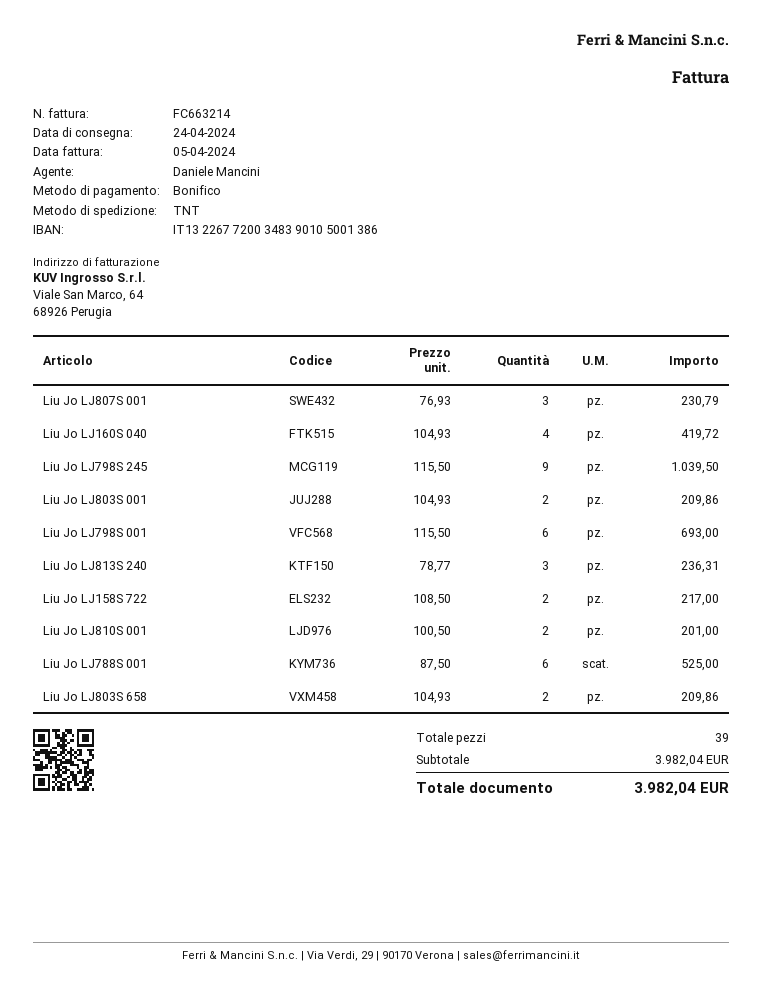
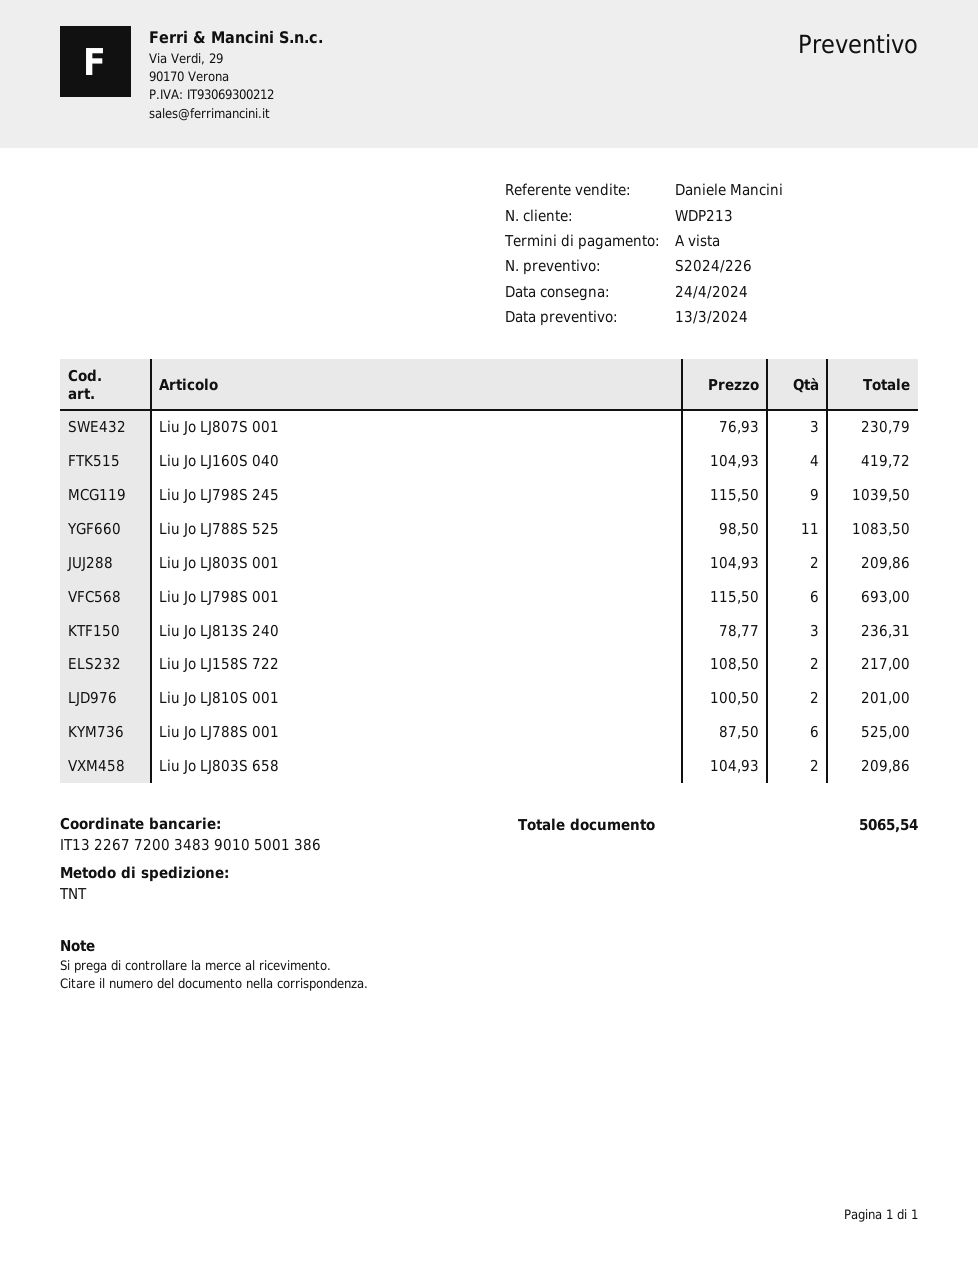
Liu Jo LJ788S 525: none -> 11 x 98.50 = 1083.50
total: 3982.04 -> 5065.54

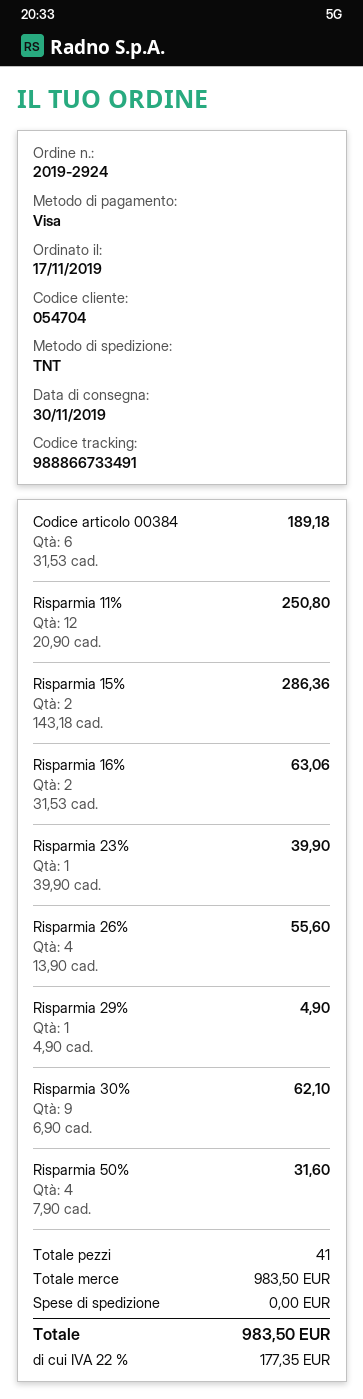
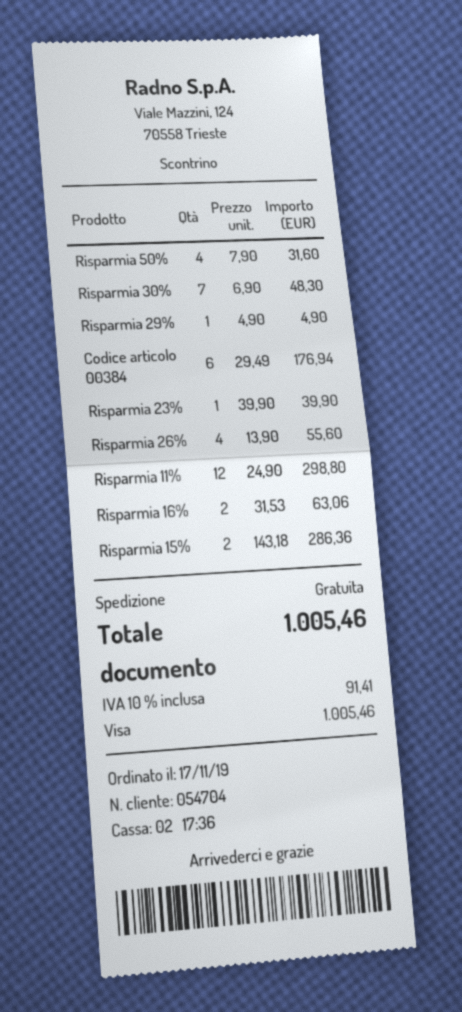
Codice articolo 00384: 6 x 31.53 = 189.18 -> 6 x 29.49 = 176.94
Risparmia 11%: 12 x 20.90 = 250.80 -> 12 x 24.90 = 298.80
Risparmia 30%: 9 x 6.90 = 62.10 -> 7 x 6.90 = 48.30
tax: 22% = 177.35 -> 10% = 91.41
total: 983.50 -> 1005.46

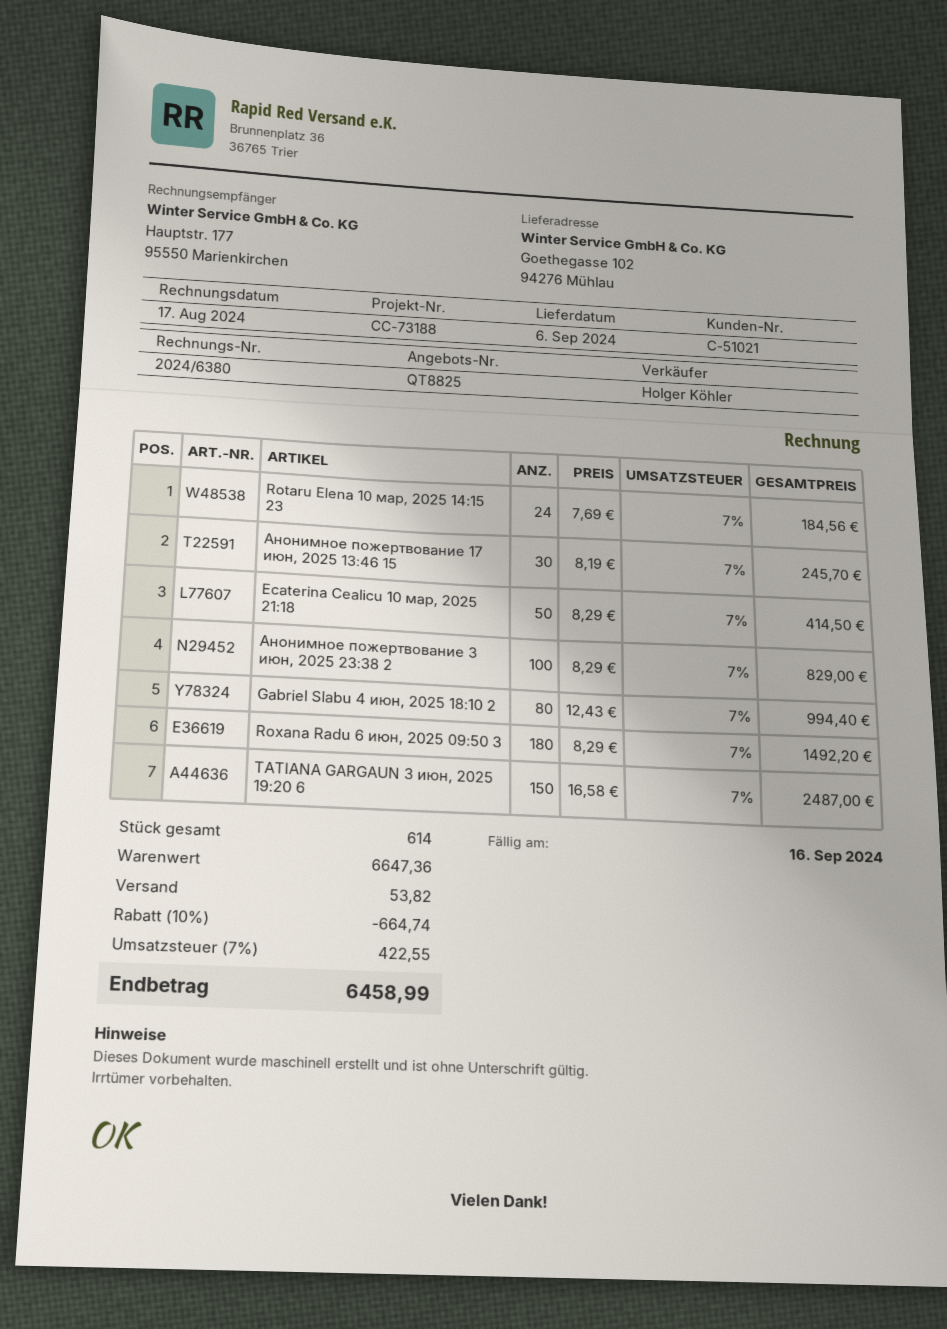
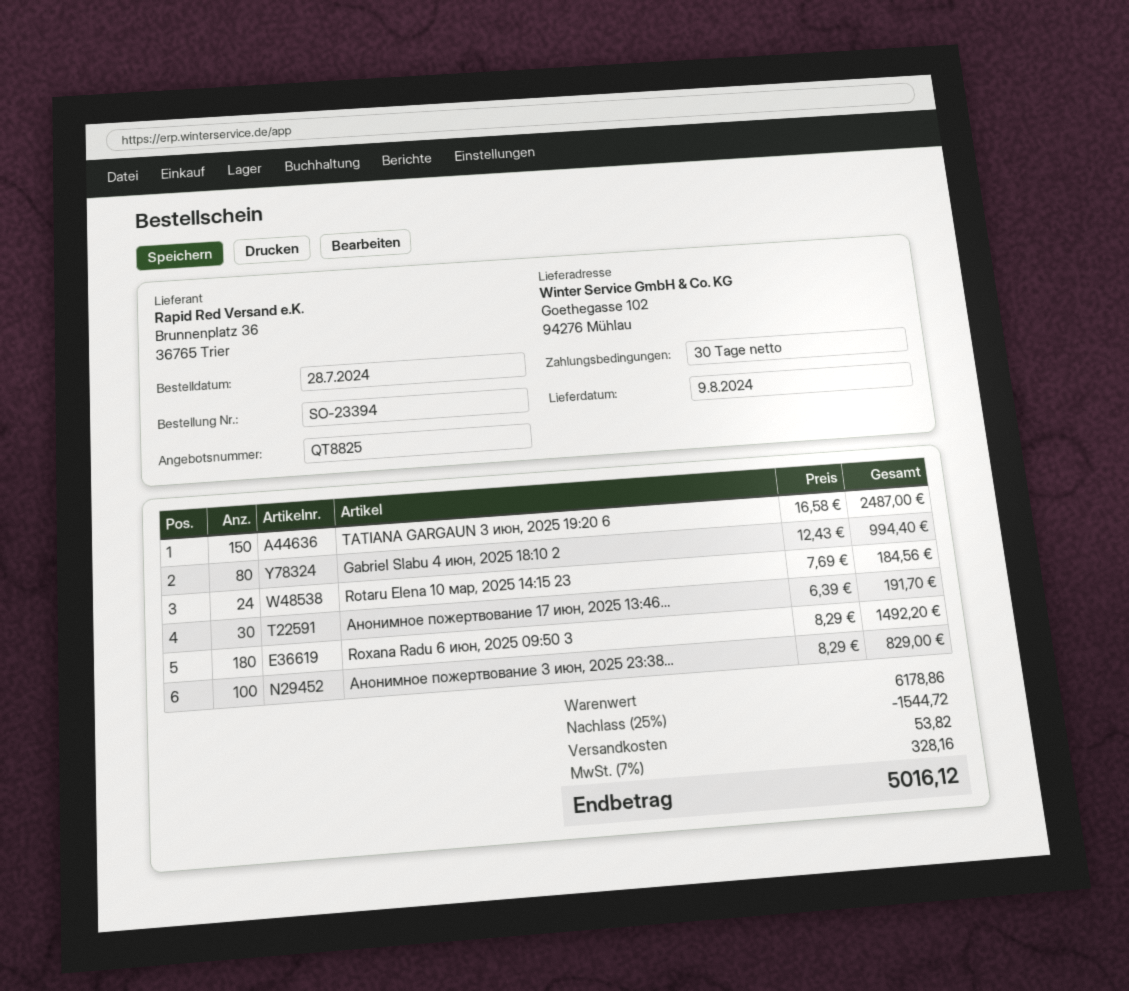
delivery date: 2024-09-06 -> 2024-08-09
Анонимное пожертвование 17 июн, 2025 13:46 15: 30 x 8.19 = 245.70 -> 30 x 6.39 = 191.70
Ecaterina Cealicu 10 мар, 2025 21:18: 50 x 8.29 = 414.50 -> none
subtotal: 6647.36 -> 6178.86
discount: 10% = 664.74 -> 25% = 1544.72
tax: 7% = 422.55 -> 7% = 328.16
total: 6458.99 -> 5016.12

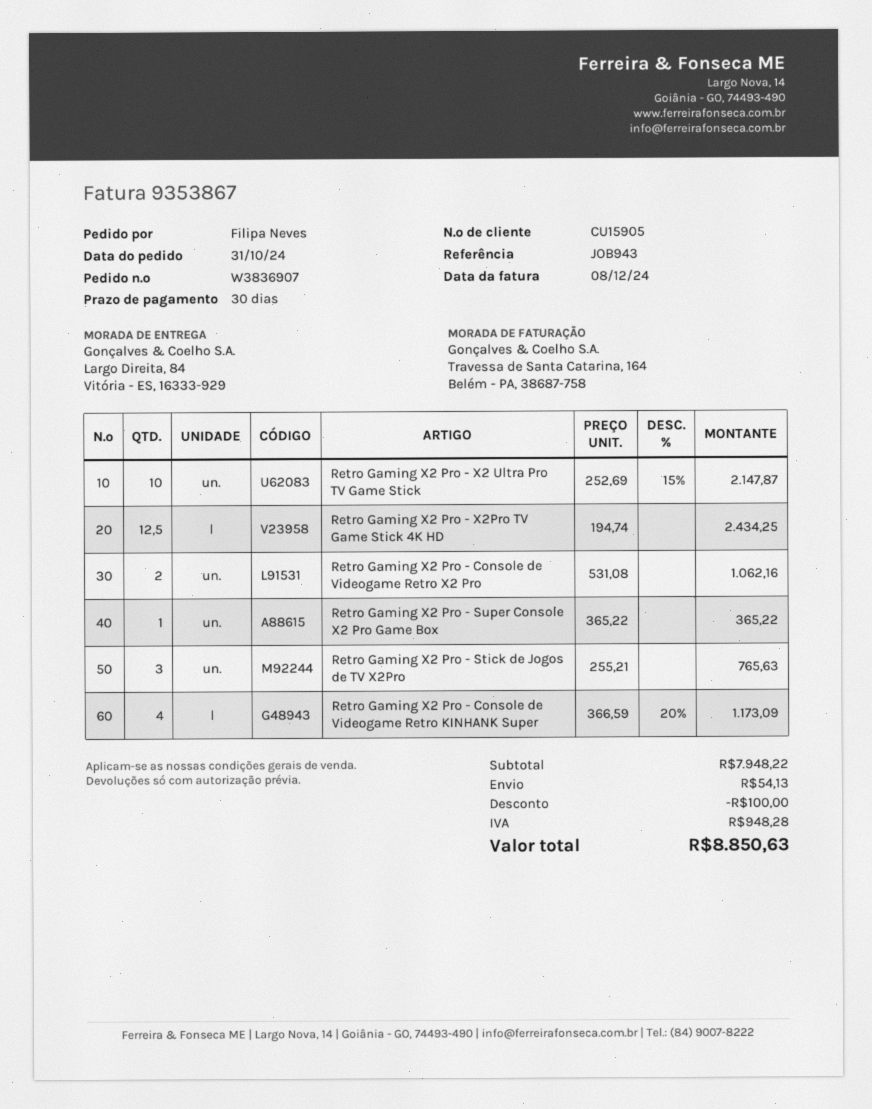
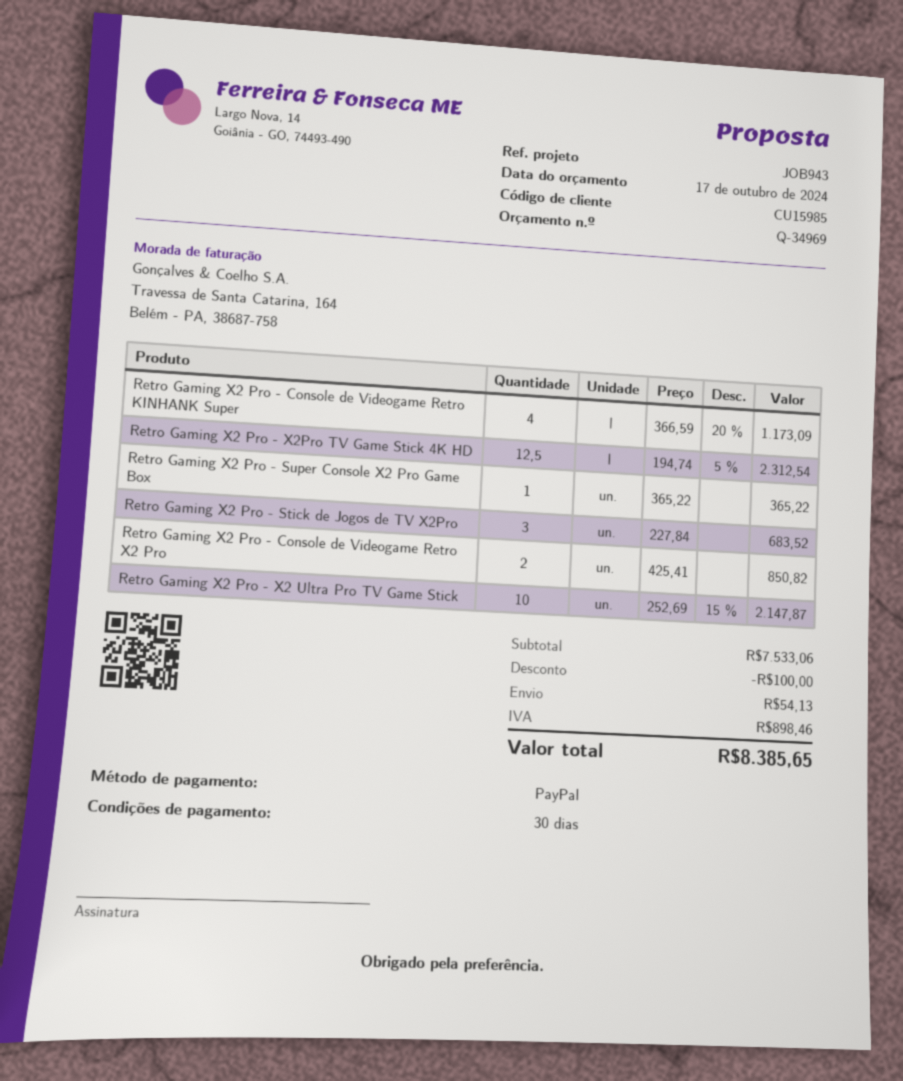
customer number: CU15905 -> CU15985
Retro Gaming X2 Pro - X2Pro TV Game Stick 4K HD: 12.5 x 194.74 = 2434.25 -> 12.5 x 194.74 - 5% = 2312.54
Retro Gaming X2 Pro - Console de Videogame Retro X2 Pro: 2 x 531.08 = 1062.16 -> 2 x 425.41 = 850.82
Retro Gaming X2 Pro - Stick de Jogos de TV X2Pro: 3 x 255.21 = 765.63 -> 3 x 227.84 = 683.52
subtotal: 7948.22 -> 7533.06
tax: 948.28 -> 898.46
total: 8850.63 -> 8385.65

--*--

# TASK TO CARRY OUT
Only a number is wanted here: how many lines of the data hold the string "subtotal".

# WRITTEN RESPONSE
2